三天后,谢凌泽怒气冲冲地闯进我院子,指着我的鼻子骂我欺负林柔。
“你让她做妾?苏晚,你凭什么?你一个寄人篱下的孤女,吃我家的住我家的,你有什么资格让柔儿做妾?”
我愣住了。
我说是她自己说的。
谢凌泽冷笑:“她自己说的?柔儿那样温柔善良的性子,会自己说这种话?苏晚,你编谎话也编得像样些。”
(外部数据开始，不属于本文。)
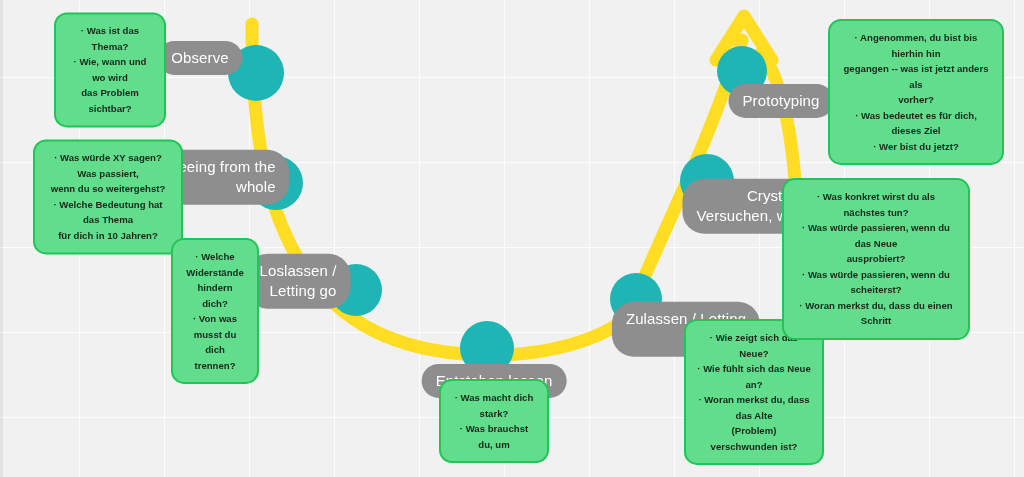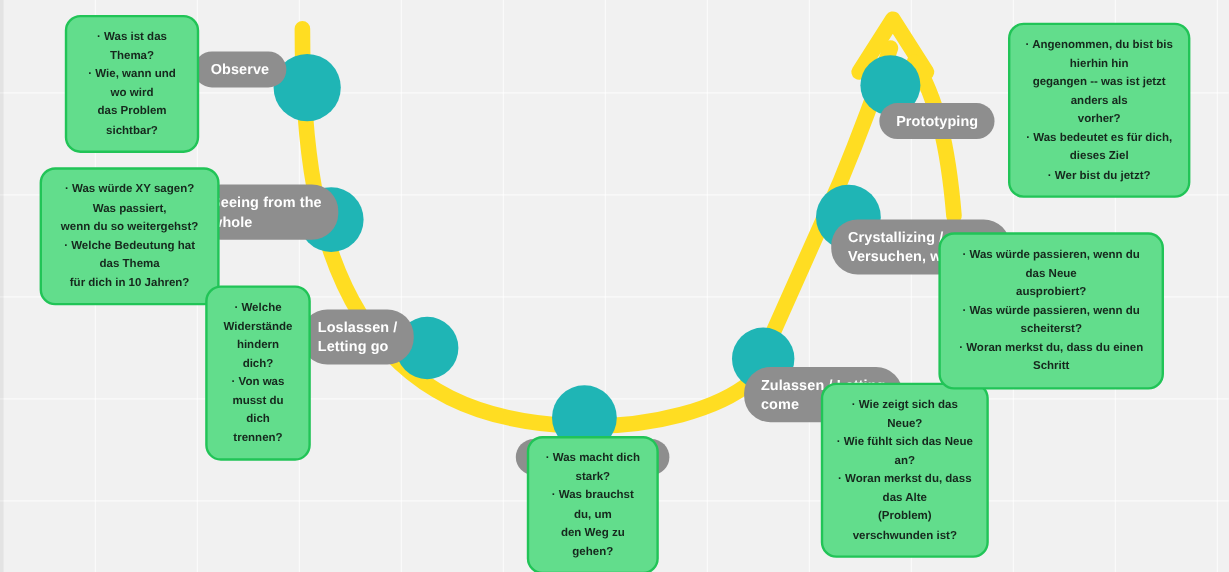"· Angenommen, du bist bis" div.q-box { width: 152px -> 176px }
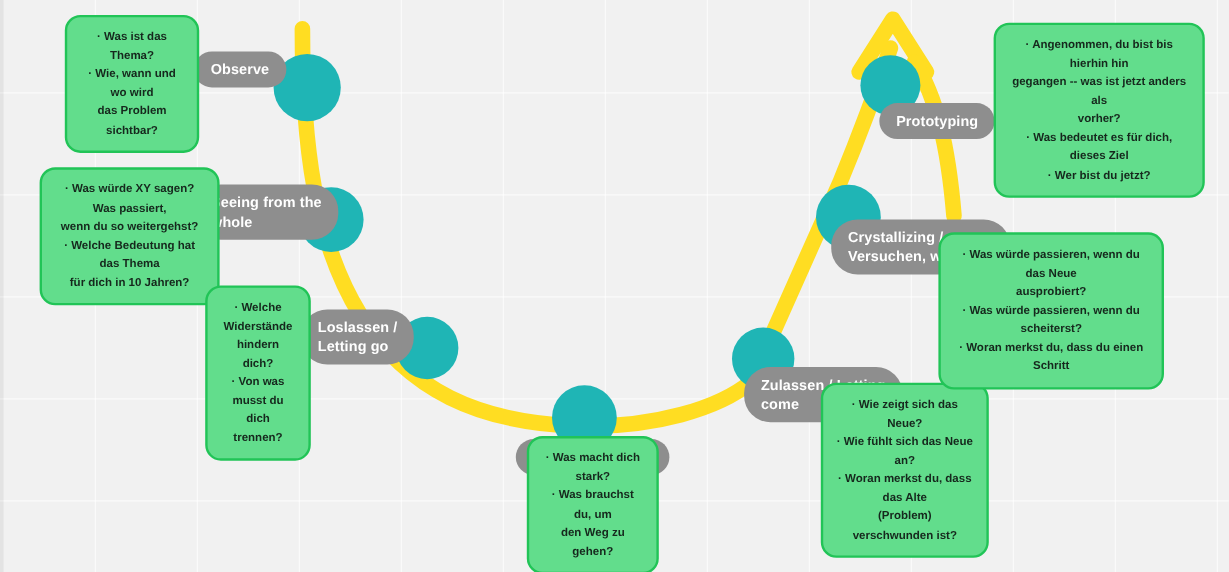"Observe" .stage-pill { font-size: 12px -> 15px; font-weight: 700 -> 400; text-align: left -> right }
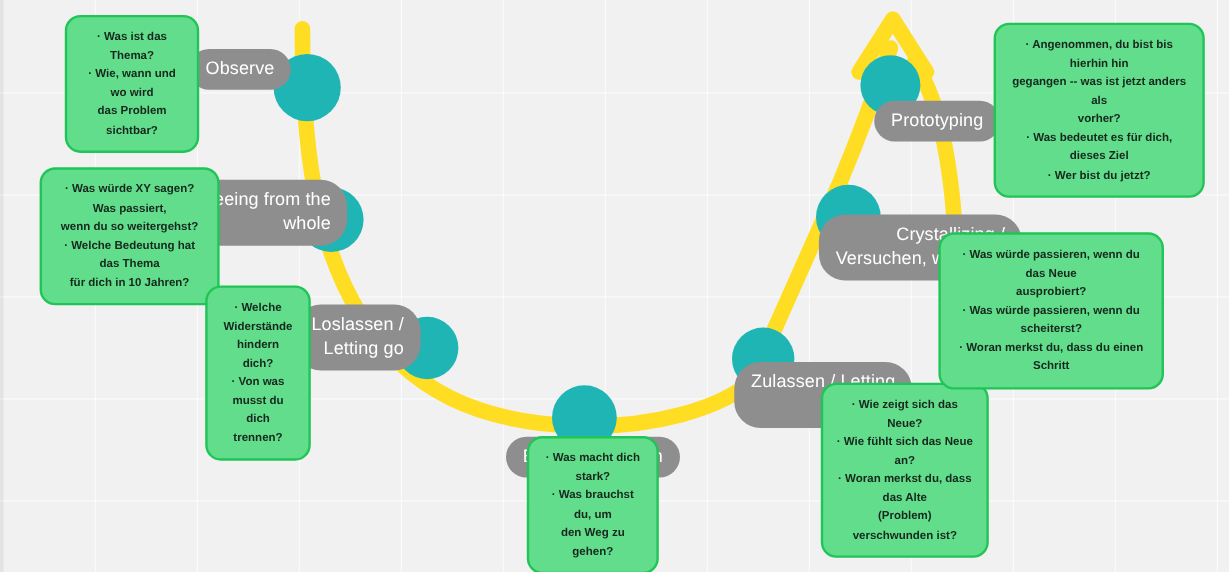"· Was konkret wirst du" span.q-line { html: none -> <span>· Was konkret wirst du als nächstes tun?</span> }
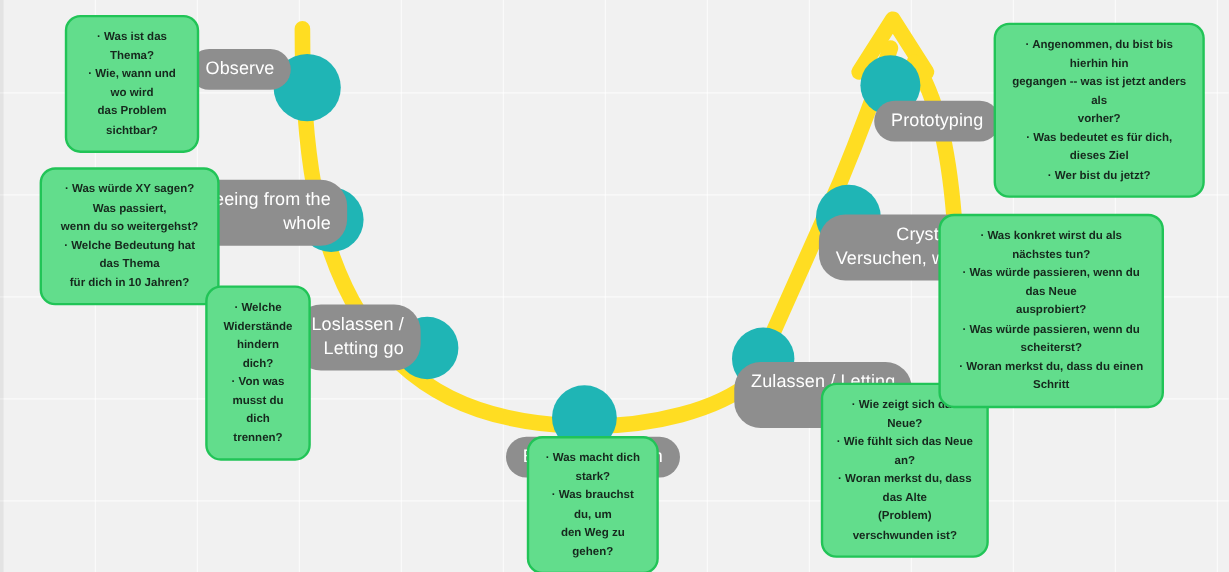"den Weg zu gehen?" span.q-line { html: <span>den Weg zu gehen?</span> -> none }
林柔站在他身后,红着眼眶,拉着他的袖子小声说:“凌泽哥哥,你别怪苏姐姐,是我不好,我不该来这里的,我这就走……”
谢凌泽把她护在身后,看着我的眼神像看一个仇人。
“苏晚,你给我记住,从今往后,柔儿是我未婚妻。你愿意做妾就留下,不愿意,现在就滚。”
我看着他。
看了很久。
我想起他八岁时拉着我的手,说以后这里就是你家。
我想起他十二岁时替我揍了欺负我的小厮,揍得自己手上全是血,还笑着跟我说不疼。
我想起他十五岁时喝醉了酒,抱着我说晚晚你真好,等我长大了就娶你。
那都是假的吗?
我不知道。
我站在那里,半天没说话。
林柔拽了拽谢凌泽的袖子,小声说:“凌泽哥哥,你别为难苏姐姐了,要不……要不我走?”
谢凌泽握住她的手:“你不用走。要走也是她走。”
他看向我:“苏晚,我给你三天时间考虑。三天后你给我答复。”
三天。
我考虑了三天。
我给自己找了无数个留下的理由。
我爹和谢伯父是过命的交情,我走了,谢伯父会难做。
我在这里住了十年,这里就是我的家,我走了能去哪里?
谢凌泽只是一时糊涂,他总会想明白的。
可他没想明白。
三天后,他带着那个马奴来了。
他替我把答复都想好了。
“苏晚,你既然不愿做妾,那就别怪我不讲情面。阿丑,人你带走,好好待她。”
他把那两枚铜板扔在地上。
我看着地上的铜板,忽然觉得很可笑。
十年。
我值两个铜板。
我抬起头,看向谢凌泽。
“谢凌泽,”我说,“你当真要我跟他走?”
他挑了挑眉:“怎么?现在知道怕了?”
我没理他,继续问:“你知不知道那马奴是什么人?他疯疯癫癫的,万一他打我怎么办?万一他把我卖了呢?”
谢凌泽笑了。
“那正好啊,”他说,“你不是总说自己在谢府寄人篱下吗?这下不用寄人篱下了,你有自己的男人了,多好。”
周景在旁边拽他:“凌泽,别说了……”
谢凌泽甩开他的手:“你别管。”
他走到我面前,低下头,用只有我能听见的声音说:“苏晚,你不是清高吗?不是不愿做妾吗?那就让你尝尝,不做妾的下场。”
我看着他的眼睛。
他的眼睛里没有一丝温情,只有不耐烦,还有一点隐隐的得意。